GitPython get tree and blob object by sha
Asked Answered
S

3

8

I'm using GitPython with a bare repository and I'm trying to get specific git object by its SHA. If I used git directly, I would just do this

git ls-tree sha_of_tree
git show sha_of_blob

Since I'm using GitPython and I want to get a specific tree, I do the following:

repo = Repo("path_to_my_repo")
repo.tree("b466a6098a0287ac568ef0ad783ae2c35d86362b")

And get this back

<git.Tree "b466a6098a0287ac568ef0ad783ae2c35d86362b">

Now I have a tree object, but I cannot access its attributes like path, name, blobs, etc.

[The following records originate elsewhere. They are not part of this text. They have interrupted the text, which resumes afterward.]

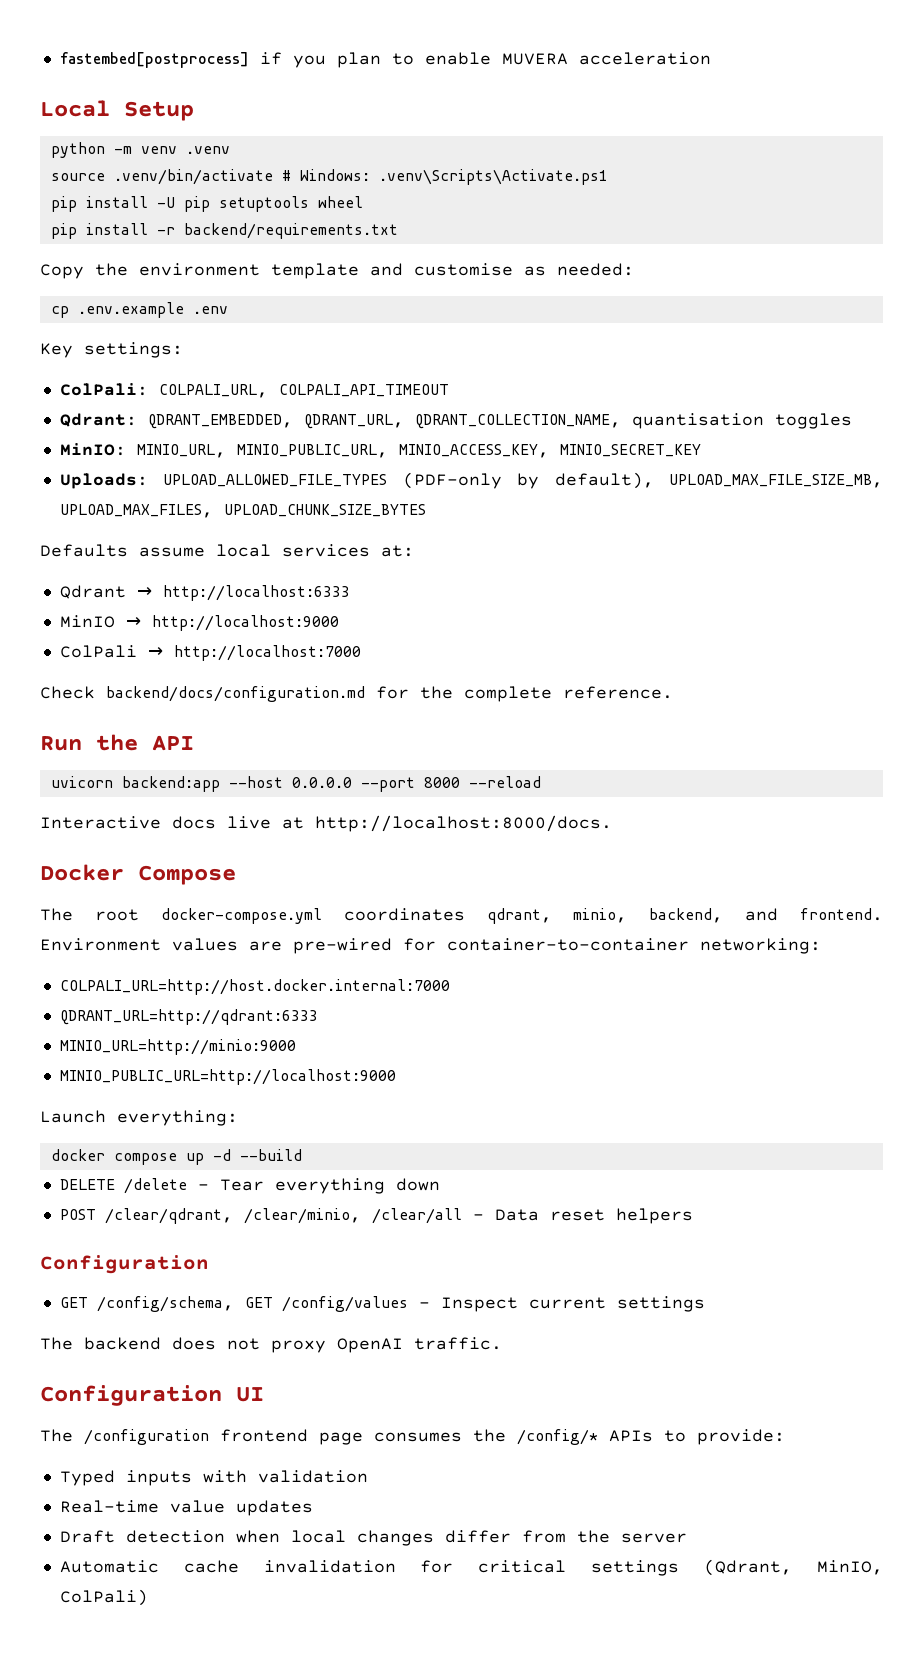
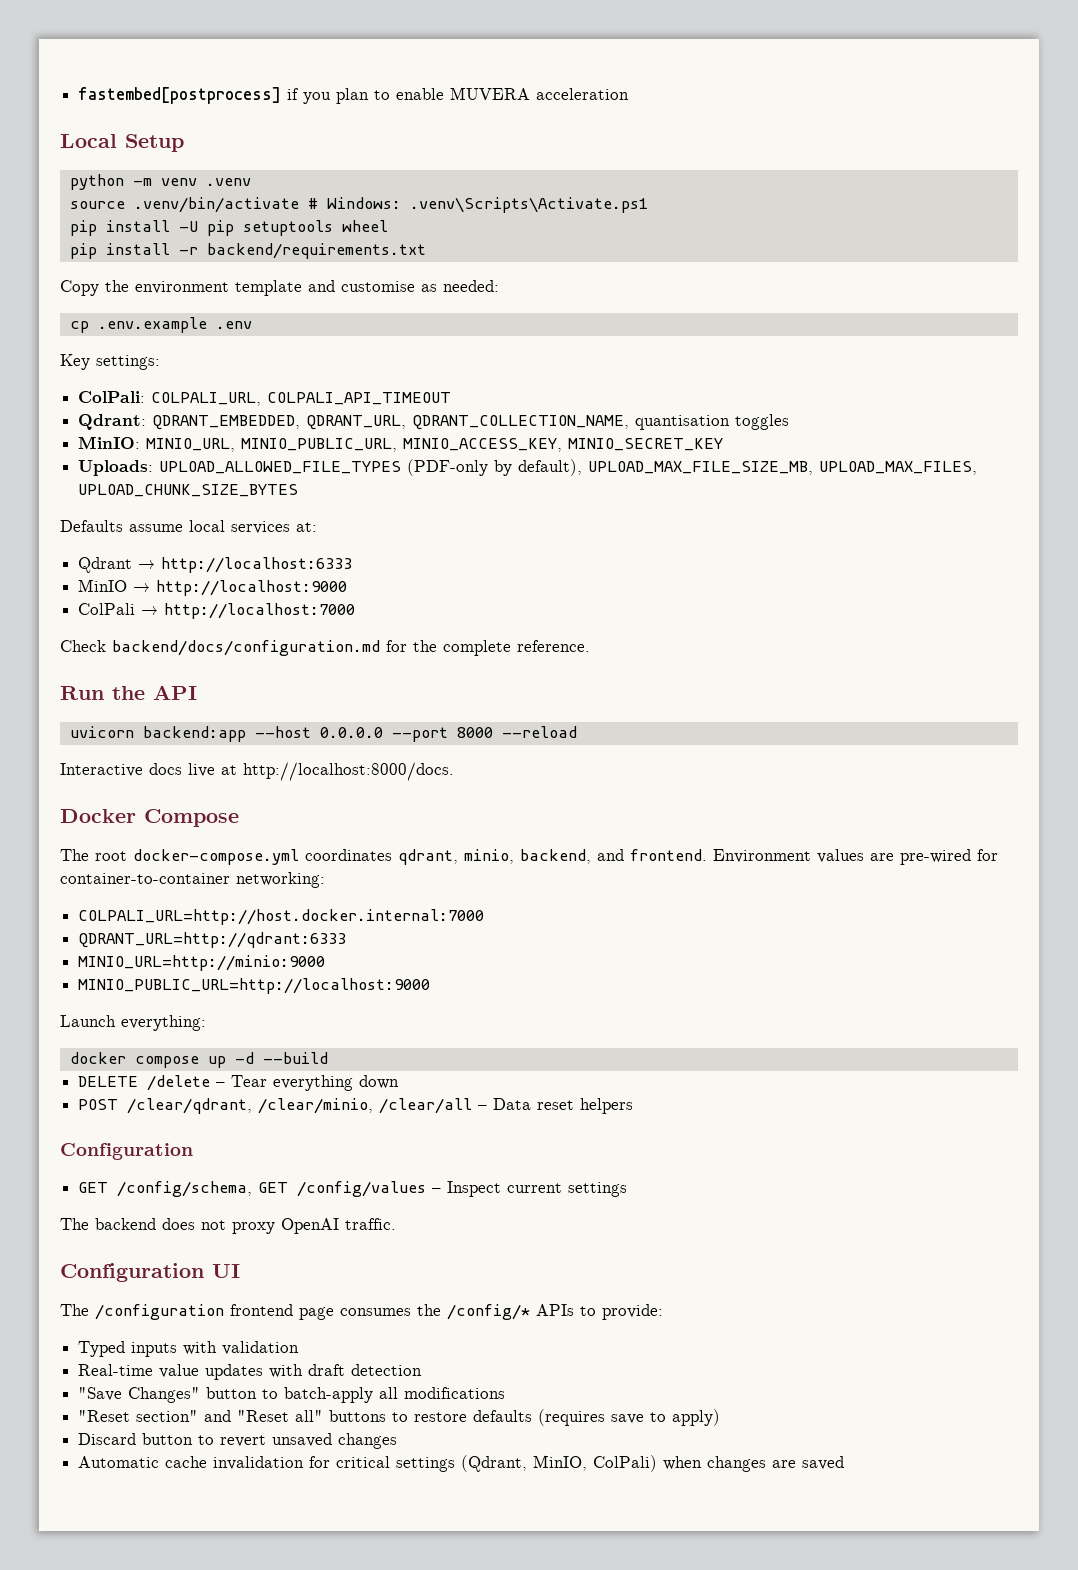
- Real-time value updates
- Draft detection when local changes differ from the server
+ Real-time value updates with draft detection
+ "Save Changes" button to batch-apply all modifications
+ "Reset section" and "Reset all" buttons to restore defaults (requires save to apply)
+ Discard button to revert unsaved changes
- Automatic cache invalidation for critical settings (Qdrant, MinIO, ColPali)
+ Automatic cache invalidation for critical settings (Qdrant, MinIO, ColPali) when changes are saved

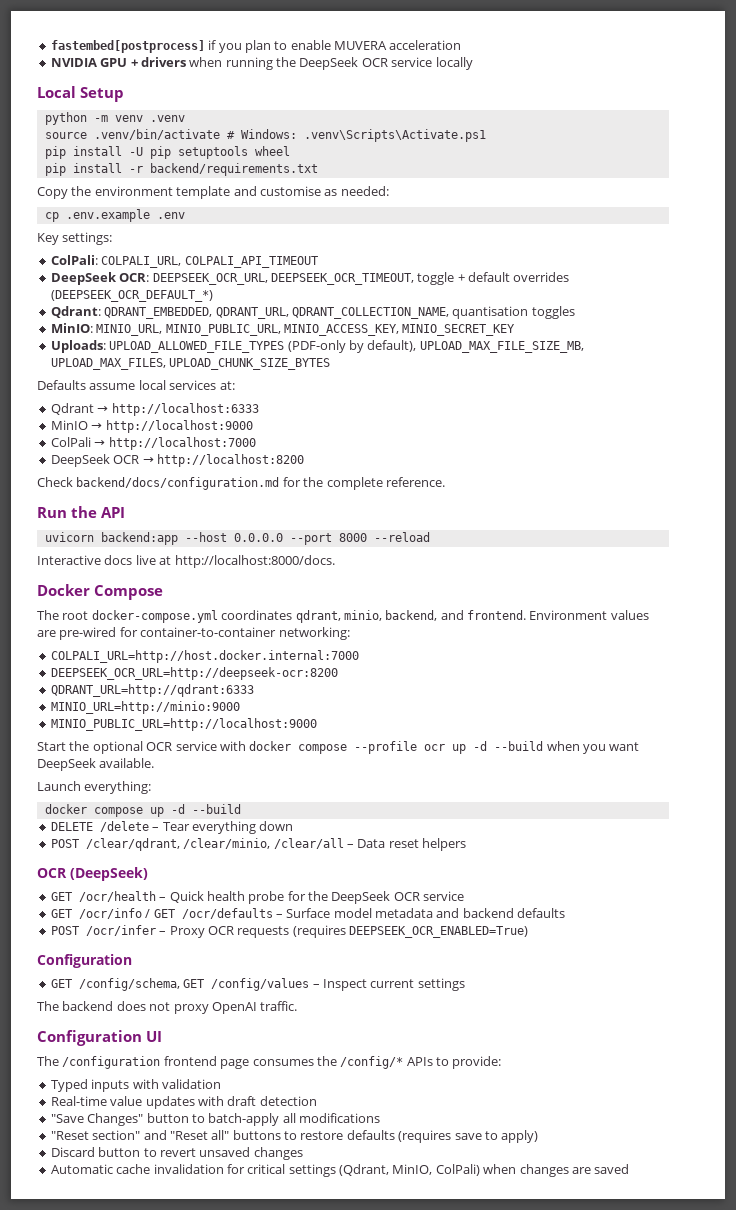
+ NVIDIA GPU + drivers when running the DeepSeek OCR service locally
+ DeepSeek OCR: DEEPSEEK_OCR_URL, DEEPSEEK_OCR_TIMEOUT, toggle + default overrides (DEEPSEEK_OCR_DEFAULT_*)
+ DeepSeek OCR → http://localhost:8200
+ DEEPSEEK_OCR_URL=http://deepseek-ocr:8200
+ Start the optional OCR service with docker compose --profile ocr up -d --build when you want DeepSeek available.
+ OCR (DeepSeek)
+ GET /ocr/health – Quick health probe for the DeepSeek OCR service
+ GET /ocr/info / GET /ocr/defaults – Surface model metadata and backend defaults
+ POST /ocr/infer – Proxy OCR requests (requires DEEPSEEK_OCR_ENABLED=True)

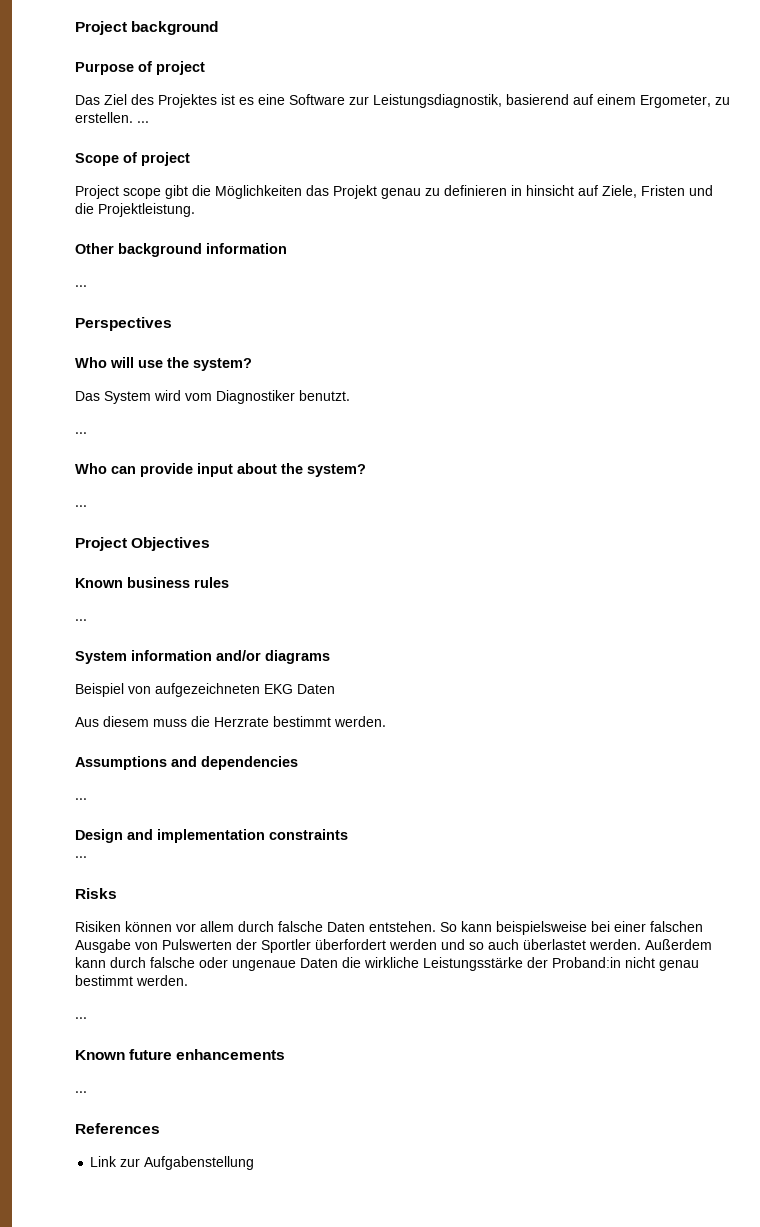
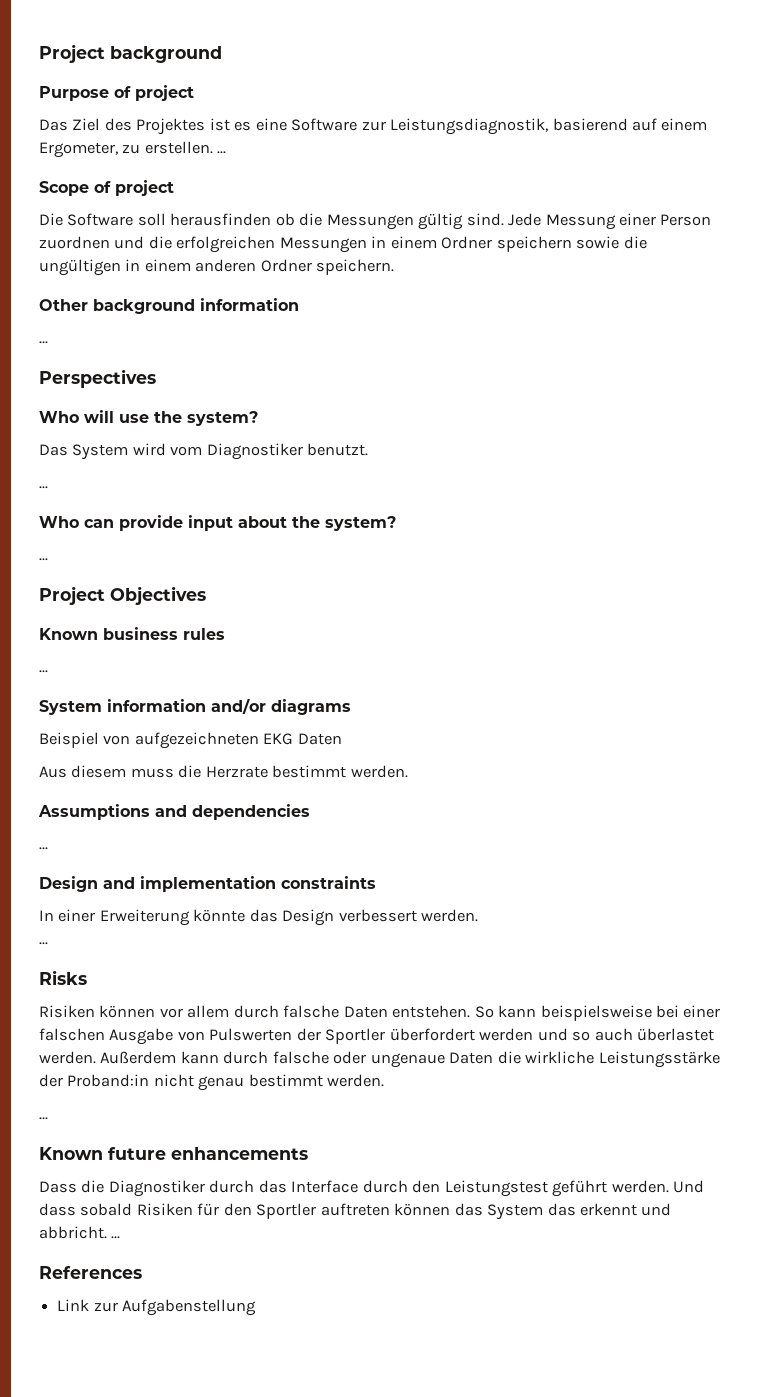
- Project scope gibt die Möglichkeiten das Projekt genau zu definieren in hinsicht auf Ziele, Fristen und die Projektleistung.
+ Die Software soll herausfinden ob die Messungen gültig sind. Jede Messung einer Person zuordnen und die erfolgreichen Messungen in einem Ordner speichern sowie die ungültigen in einem anderen Ordner speichern.
+ In einer Erweiterung könnte das Design verbessert werden.
  Known future enhancements
- ...
+ Dass die Diagnostiker durch das Interface durch den Leistungstest geführt werden. Und dass sobald Risiken für den Sportler auftreten können das System das erkennt und abbricht. ...

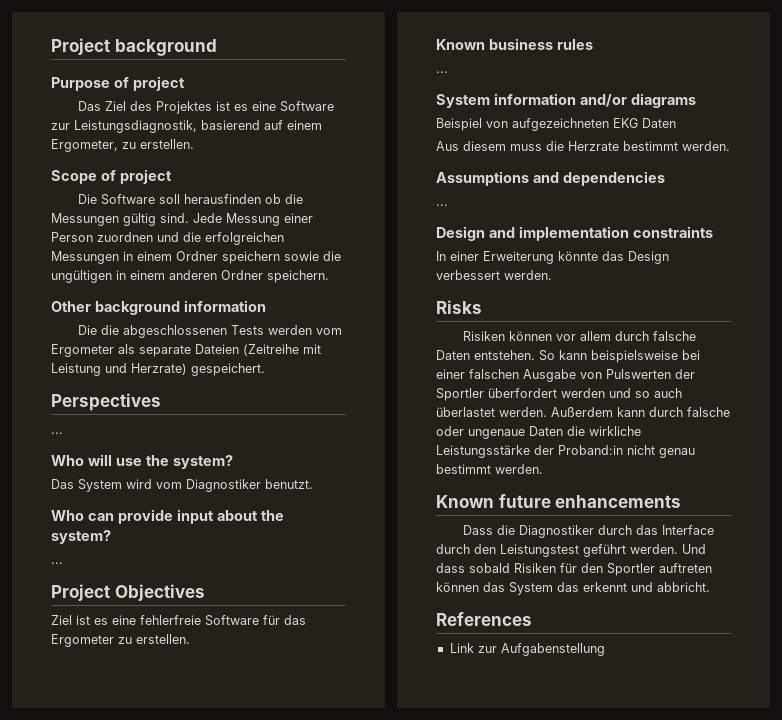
- Das Ziel des Projektes ist es eine Software zur Leistungsdiagnostik, basierend auf einem Ergometer, zu erstellen. ...
+ Das Ziel des Projektes ist es eine Software zur Leistungsdiagnostik, basierend auf einem Ergometer, zu erstellen.
  Other background information
- ...
+ Die die abgeschlossenen Tests werden vom Ergometer als separate Dateien (Zeitreihe mit Leistung und Herzrate) gespeichert.
  Perspectives
+ ...
  Das System wird vom Diagnostiker benutzt.
- ...
+ Ziel ist es eine fehlerfreie Software für das Ergometer zu erstellen.
  In einer Erweiterung könnte das Design verbessert werden.
- ...
  Außerdem kann durch falsche oder ungenaue Daten die wirkliche Leistungsstärke der Proband:in nicht genau bestimmt werden.
- ...
- Und dass sobald Risiken für den Sportler auftreten können das System das erkennt und abbricht. ...
+ Und dass sobald Risiken für den Sportler auftreten können das System das erkennt und abbricht.

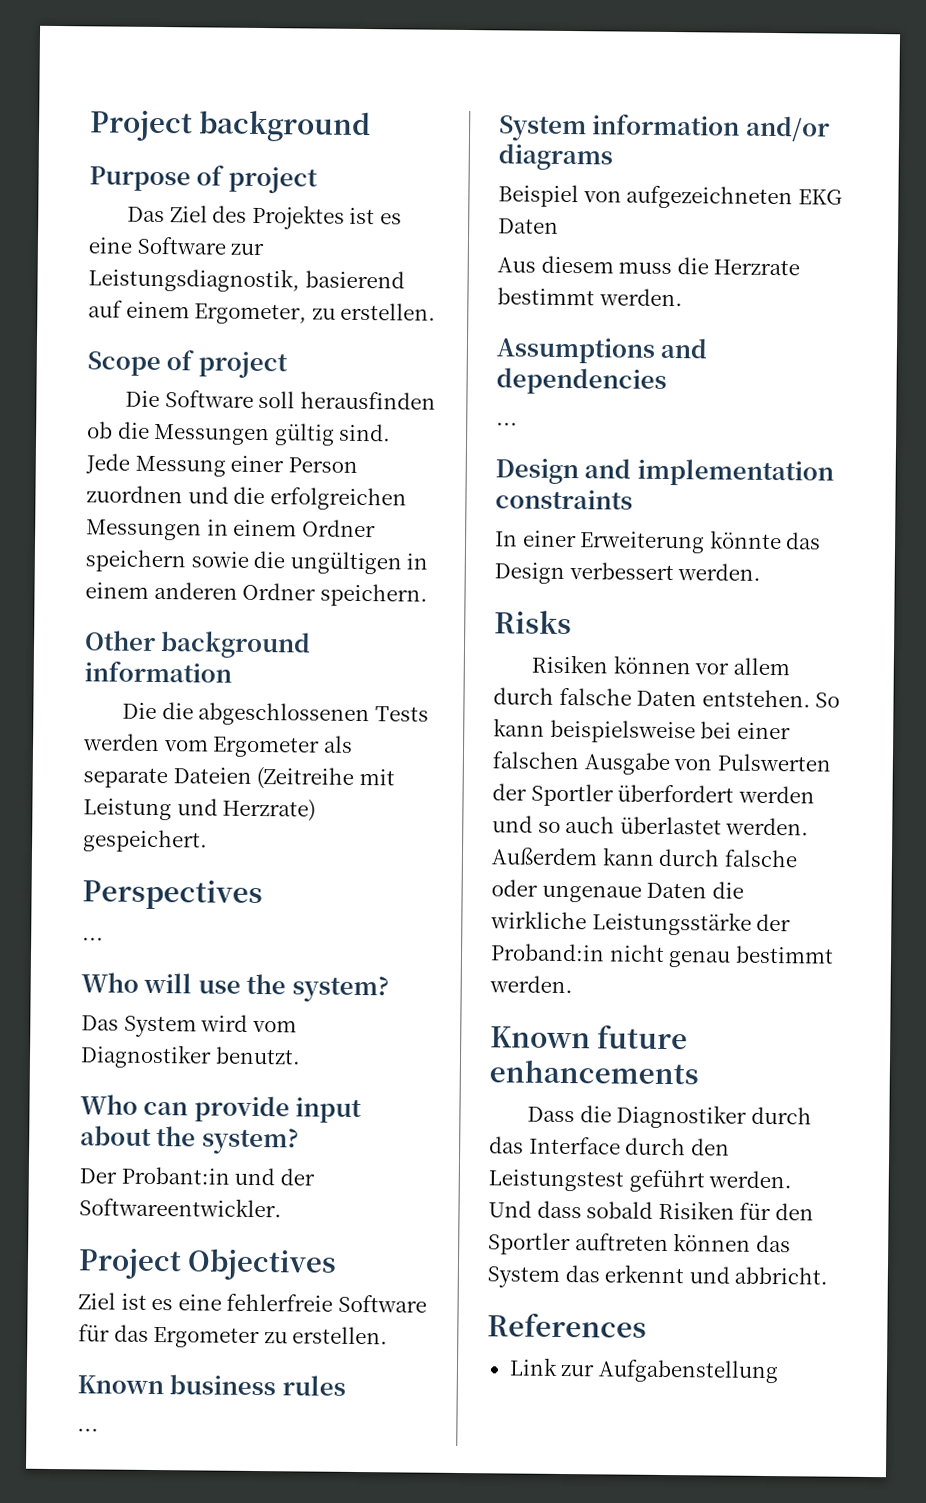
  Who can provide input about the system?
- ...
+ Der Probant:in und der Softwareentwickler.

repo.tree("b466a6098a0287ac568ef0ad783ae2c35d86362b").path
Traceback (most recent call last):

File "<stdin>", line 1, in <module>
File "c:\Python27\lib\site-packages\gitdb\util.py", line 238, in __getattr__
self._set_cache_(attr)
File "c:\Python27\lib\site-packages\git\objects\tree.py", line 147, in _set_cache_
super(Tree, self)._set_cache_(attr)
File "c:\Python27\lib\site-packages\git\objects\base.py", line 157, in _set_cache_
raise AttributeError( "path and mode attributes must have been set during %s object creation" % type(self).__name__ )
AttributeError: path and mode attributes must have been set during Tree object creation

But if I type the following, it works

repo.tree().trees[0].path

The other part of my question is how to get a blob object with GitPython. I noticed that the only object tree has attribute blobs, so in order to get blob by SHA, I have to (a) first know which tree it belongs to, (b) find this blob, and then (c) call the data_stream method. I could just do

repo.git.execute("git show blob_sha")

but I would like to know first that this is the only way to do this.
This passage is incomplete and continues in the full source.